─── DATA FOR PROCESSING

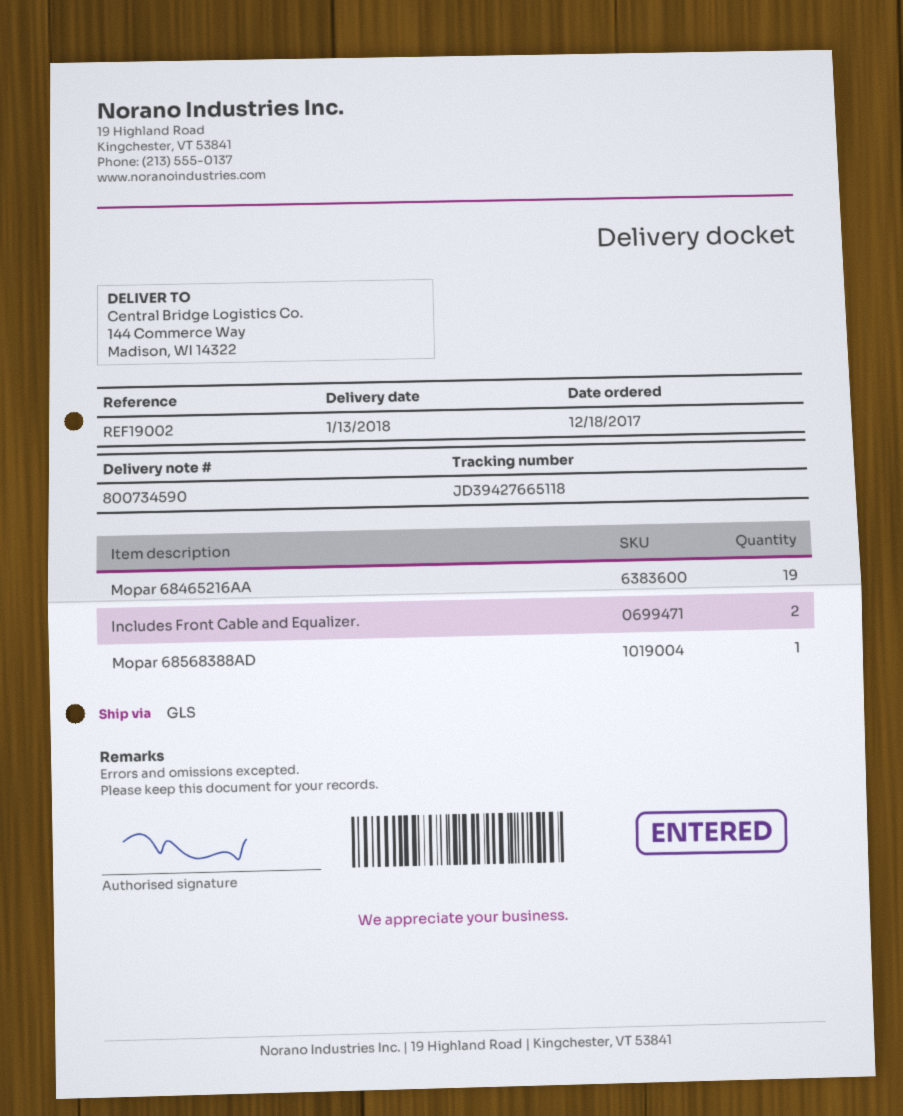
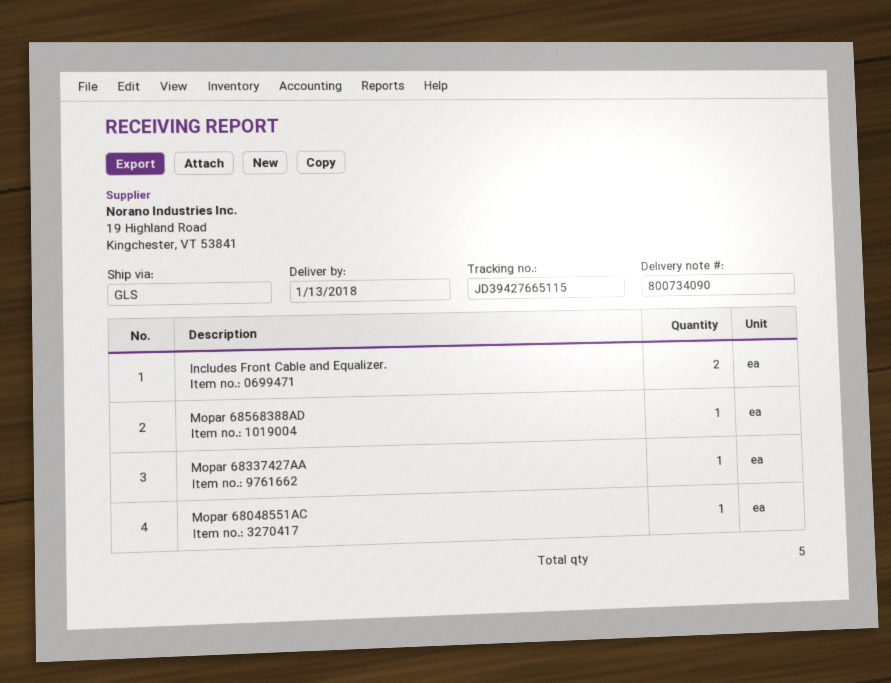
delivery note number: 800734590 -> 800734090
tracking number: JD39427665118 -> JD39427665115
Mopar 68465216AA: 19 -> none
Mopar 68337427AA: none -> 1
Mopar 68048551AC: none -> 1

──────

• **WORK ITEM**
Copy every line of the data above in which the string "number" appears.

• **ANSWER FOR THIS EXERCISE**
delivery note number: 800734590 -> 800734090
tracking number: JD39427665118 -> JD39427665115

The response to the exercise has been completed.